The virtual pin connector in CosmosWorks requires few inputs. Users must identify faces that come in contact with the pin. This is done in the Connectors window below.

Simulating these assemblies using traditional finite-element techniques, however, takes a great deal of time and experience. "And when a design model contains several pins, such as a scissors lift, using contact in the simulation taxes computer resources. Sometimes it's downright impractical," says Ramesh Ramalingam, product manager with SolidWorks' Cosmos division in Los Angeles. "What's more, it may not provide the most needed information." Ramalingam says his team of developers has recognized the shortcoming and added features that make it easier to analyze pin connections.

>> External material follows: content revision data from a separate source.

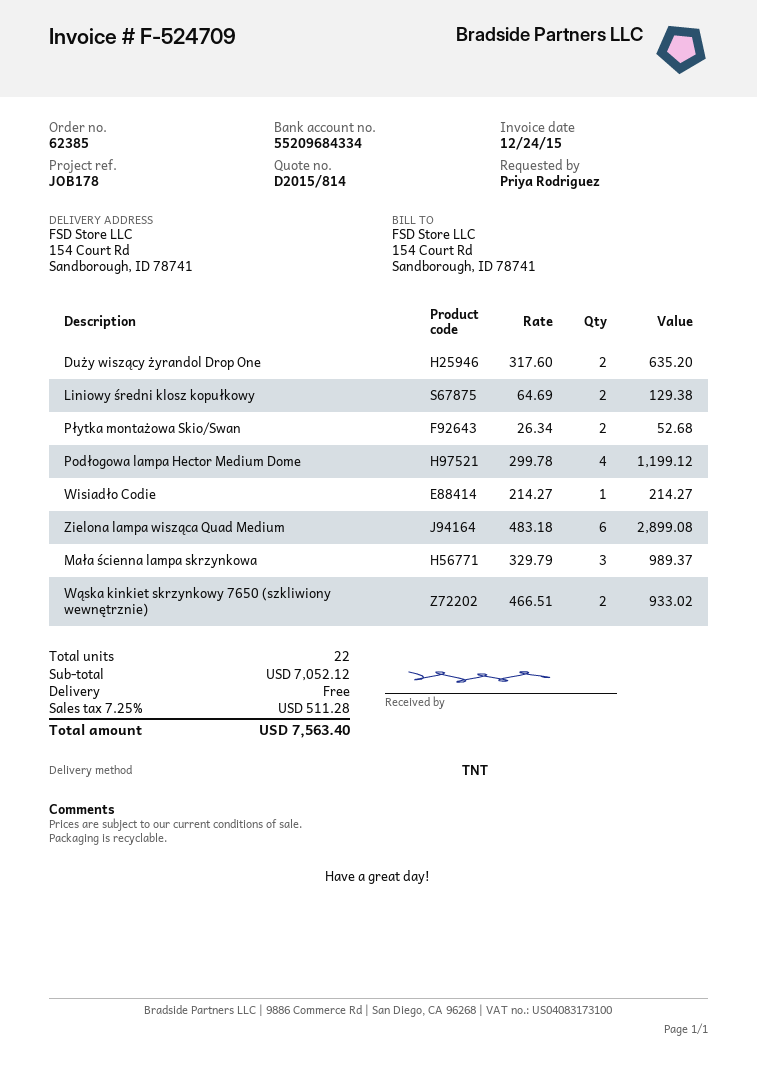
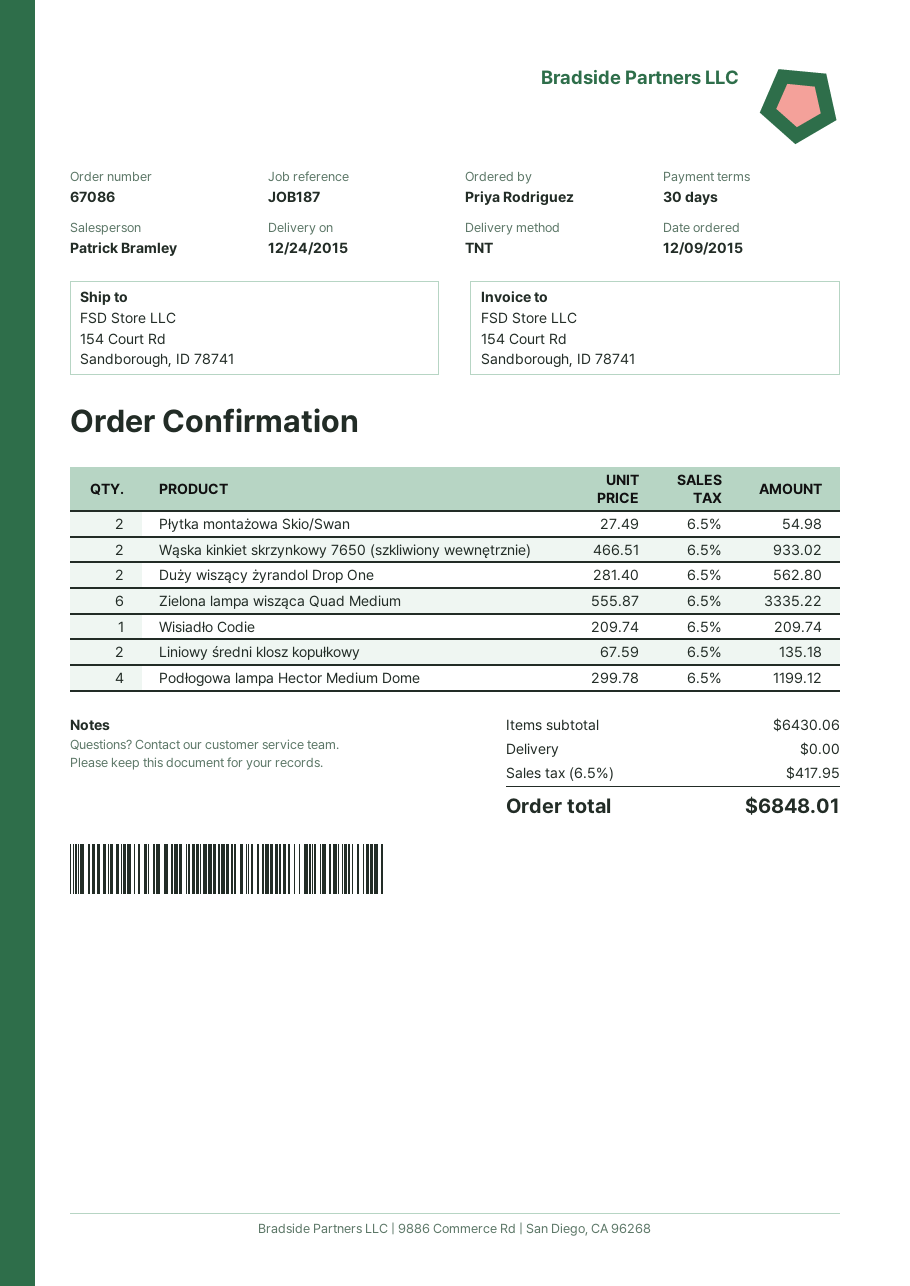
order number: 62385 -> 67086
reference: JOB178 -> JOB187
Duży wiszący żyrandol Drop One: 2 x 317.60 = 635.20 -> 2 x 281.40 = 562.80
Liniowy średni klosz kopułkowy: 2 x 64.69 = 129.38 -> 2 x 67.59 = 135.18
Płytka montażowa Skio/Swan: 2 x 26.34 = 52.68 -> 2 x 27.49 = 54.98
Wisiadło Codie: 1 x 214.27 = 214.27 -> 1 x 209.74 = 209.74
Zielona lampa wisząca Quad Medium: 6 x 483.18 = 2899.08 -> 6 x 555.87 = 3335.22
Mała ścienna lampa skrzynkowa: 3 x 329.79 = 989.37 -> none
subtotal: 7052.12 -> 6430.06
tax: 7.25% = 511.28 -> 6.5% = 417.95
total: 7563.40 -> 6848.01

To show how the software works, consider a set of pliers. The traditional analysis setup includes meshing the pin, and defining contact between the pin and cylindrical faces of the pliers' hands. "Users are often interested in the effect the pin has on parts next to it or on the overall assembly, rather than the stress distribution on the pin. In these cases, FEA software such as CosmosWorks has virtual pin connectors that make it easier and faster to analyze assemblies with pins. This lets users find forces and moments acting on the pin, and use the information to calculate an appropriate pin size," he says.

To determine the inputs needed to calculate the pliers pin, "the user first identifies the faces contacting the pin. The virtual pin connector in CosmosWorks simulates pins that rotate, slide back and forth, or both. Those possibilities mean users must identify the required movement. For pliers, the user assumes the faces freely rotate against the pin," he adds.

Ramalingam says the software models the pin with a beam element, and connects it to the cylindrical faces of the two parts using bar elements. Users must specify axial and rotational stiffness for the pin connector. The relative axial movement of the faces depends on the axial force developed in the joint and the specified axial stiffness. Similarly, relative rotation depends on the moment that develops in the joint and the specified rotational stiffness. If users want to model a pure-pin connection with free rotation, they should choose the no-translation option. Then the software will define axial stiffness so there is no translation while still allowing free rotation.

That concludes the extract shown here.